The Meme Web site has launched a user interface in traditional Chinese, a version of the written language that is no longer used in mainland China but that local people can still understand. Traditional Chinese characters are still used in Hong Kong and Taiwan.
The choice suggests China is not the main target of the service, but it comes as other companies increasingly look to tap the growing popularity of online social networking there. China has the world’s largest number of Internet users and one in three of them, or more than 120 million people, already use social-networking sites, according to a government survey. Posting short microblog-style messages on those sites is already popular. Microsoft, top Chinese search engine Baidu.com and big Chinese portals are among the companies that have launched microblogging or similar services in China.
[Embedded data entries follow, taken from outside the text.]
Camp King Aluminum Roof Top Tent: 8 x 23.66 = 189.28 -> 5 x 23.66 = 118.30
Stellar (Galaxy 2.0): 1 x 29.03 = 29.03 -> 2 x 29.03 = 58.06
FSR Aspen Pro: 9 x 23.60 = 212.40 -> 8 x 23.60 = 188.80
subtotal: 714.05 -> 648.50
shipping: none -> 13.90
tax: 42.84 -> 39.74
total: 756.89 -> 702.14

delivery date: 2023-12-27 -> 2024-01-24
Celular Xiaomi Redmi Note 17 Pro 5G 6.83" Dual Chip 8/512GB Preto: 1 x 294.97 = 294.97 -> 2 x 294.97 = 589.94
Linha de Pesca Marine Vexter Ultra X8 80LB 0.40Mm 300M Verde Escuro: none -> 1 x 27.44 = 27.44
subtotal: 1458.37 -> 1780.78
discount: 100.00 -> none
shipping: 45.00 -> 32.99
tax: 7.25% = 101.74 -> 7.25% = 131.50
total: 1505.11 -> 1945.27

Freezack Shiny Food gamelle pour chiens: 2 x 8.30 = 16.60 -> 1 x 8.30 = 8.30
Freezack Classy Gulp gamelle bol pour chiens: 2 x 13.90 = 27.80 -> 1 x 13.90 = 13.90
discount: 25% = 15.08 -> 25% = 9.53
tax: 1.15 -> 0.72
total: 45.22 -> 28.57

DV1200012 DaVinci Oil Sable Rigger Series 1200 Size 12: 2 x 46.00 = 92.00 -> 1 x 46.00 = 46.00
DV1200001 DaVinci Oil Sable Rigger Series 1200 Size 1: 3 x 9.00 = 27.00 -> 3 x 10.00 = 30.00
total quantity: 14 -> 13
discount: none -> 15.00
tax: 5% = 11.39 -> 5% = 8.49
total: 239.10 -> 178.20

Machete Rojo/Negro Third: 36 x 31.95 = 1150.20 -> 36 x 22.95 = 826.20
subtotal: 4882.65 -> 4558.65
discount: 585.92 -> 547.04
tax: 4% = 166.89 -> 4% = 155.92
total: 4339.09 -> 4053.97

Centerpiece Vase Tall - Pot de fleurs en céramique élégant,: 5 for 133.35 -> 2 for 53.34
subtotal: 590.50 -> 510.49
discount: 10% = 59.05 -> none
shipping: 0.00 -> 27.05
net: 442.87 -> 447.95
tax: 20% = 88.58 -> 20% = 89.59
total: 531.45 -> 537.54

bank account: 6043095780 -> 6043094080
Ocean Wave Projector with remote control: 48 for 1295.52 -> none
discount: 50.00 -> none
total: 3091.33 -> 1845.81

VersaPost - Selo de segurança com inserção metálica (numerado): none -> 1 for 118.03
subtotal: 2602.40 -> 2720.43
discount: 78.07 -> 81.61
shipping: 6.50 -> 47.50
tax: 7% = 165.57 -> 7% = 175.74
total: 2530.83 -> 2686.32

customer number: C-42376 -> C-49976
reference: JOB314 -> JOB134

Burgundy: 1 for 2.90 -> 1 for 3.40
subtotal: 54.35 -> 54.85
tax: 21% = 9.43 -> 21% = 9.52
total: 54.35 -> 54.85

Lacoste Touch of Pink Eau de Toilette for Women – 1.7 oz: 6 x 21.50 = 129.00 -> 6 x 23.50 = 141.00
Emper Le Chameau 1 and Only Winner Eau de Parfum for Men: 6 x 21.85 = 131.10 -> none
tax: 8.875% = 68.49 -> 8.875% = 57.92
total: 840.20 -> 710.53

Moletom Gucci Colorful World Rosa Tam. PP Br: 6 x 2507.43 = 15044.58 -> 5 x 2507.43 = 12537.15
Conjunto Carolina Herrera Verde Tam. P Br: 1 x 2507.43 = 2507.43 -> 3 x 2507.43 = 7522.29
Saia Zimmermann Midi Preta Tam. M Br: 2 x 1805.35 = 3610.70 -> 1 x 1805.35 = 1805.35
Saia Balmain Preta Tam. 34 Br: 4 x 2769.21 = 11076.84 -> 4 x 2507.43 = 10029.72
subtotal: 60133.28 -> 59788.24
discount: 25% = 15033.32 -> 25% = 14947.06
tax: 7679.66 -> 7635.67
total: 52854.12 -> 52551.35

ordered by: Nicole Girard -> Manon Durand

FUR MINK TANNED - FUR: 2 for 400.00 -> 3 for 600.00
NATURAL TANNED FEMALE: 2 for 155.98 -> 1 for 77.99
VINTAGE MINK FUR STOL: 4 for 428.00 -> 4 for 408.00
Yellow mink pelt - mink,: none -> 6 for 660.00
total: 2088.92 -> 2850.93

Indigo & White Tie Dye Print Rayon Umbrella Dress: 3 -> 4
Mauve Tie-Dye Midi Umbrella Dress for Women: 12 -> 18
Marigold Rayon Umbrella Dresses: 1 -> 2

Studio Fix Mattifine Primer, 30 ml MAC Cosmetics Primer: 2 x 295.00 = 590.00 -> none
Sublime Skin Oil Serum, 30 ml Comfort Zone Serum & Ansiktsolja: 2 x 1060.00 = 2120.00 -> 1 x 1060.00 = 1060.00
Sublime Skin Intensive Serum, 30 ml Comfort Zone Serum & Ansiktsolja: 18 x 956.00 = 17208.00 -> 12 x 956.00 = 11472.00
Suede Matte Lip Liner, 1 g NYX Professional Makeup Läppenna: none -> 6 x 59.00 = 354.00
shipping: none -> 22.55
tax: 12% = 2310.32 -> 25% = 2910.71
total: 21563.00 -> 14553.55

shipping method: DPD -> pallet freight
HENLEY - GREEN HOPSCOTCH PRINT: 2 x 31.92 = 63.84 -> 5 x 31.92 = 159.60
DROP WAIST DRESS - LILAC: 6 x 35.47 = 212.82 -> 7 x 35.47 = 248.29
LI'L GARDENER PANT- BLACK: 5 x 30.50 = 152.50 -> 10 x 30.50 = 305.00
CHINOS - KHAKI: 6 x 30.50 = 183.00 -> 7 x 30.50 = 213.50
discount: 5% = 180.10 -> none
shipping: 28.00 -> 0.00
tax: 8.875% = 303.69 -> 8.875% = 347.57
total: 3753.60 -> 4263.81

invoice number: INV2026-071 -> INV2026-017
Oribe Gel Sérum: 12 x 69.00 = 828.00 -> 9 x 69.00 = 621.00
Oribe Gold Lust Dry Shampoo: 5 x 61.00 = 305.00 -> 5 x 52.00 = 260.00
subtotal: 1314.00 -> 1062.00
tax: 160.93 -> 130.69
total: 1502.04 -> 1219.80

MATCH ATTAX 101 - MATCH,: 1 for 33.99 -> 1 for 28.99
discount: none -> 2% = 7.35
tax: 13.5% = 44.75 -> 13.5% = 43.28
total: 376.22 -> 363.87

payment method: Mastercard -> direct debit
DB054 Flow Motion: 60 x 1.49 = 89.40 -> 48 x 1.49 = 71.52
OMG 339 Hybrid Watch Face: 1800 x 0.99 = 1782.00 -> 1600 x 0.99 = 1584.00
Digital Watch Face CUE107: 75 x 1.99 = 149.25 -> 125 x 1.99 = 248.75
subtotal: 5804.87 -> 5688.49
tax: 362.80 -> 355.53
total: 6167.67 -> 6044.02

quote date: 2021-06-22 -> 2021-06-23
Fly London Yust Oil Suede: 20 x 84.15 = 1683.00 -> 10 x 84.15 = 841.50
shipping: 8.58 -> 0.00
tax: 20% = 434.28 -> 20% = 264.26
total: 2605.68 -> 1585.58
That market could be hard to tap for Yahoo since Meme appears to be blocked in China. The site currently cannot be accessed from computers in Beijing, and other microblog services are also banned in the country. Twitter and some of its local-language rivals, along with Facebook, have all been blocked in China since authorities blamed social-networking tools for helping whip up deadly ethnic riots in the country’s western region in July.
China Yahoo is controlled by local e-commerce giant Alibaba Group, which obtained the brand as part of a 2005 deal with Yahoo. An Alibaba spokeswoman said China Yahoo was not involved in Yahoo Meme.
Yahoo appears to be targeting large developing countries in Asia and elsewhere with Meme, which also has user interface choices in Indonesia’s national language, Bahasa Indonesia, and in Portuguese, which is spoken in Brazil. The service is also offered in English and Spanish.
Chinese authorities are urging microblog providers to censor user posts containing certain political content or other sensitive material, challenging the services as they start to take off.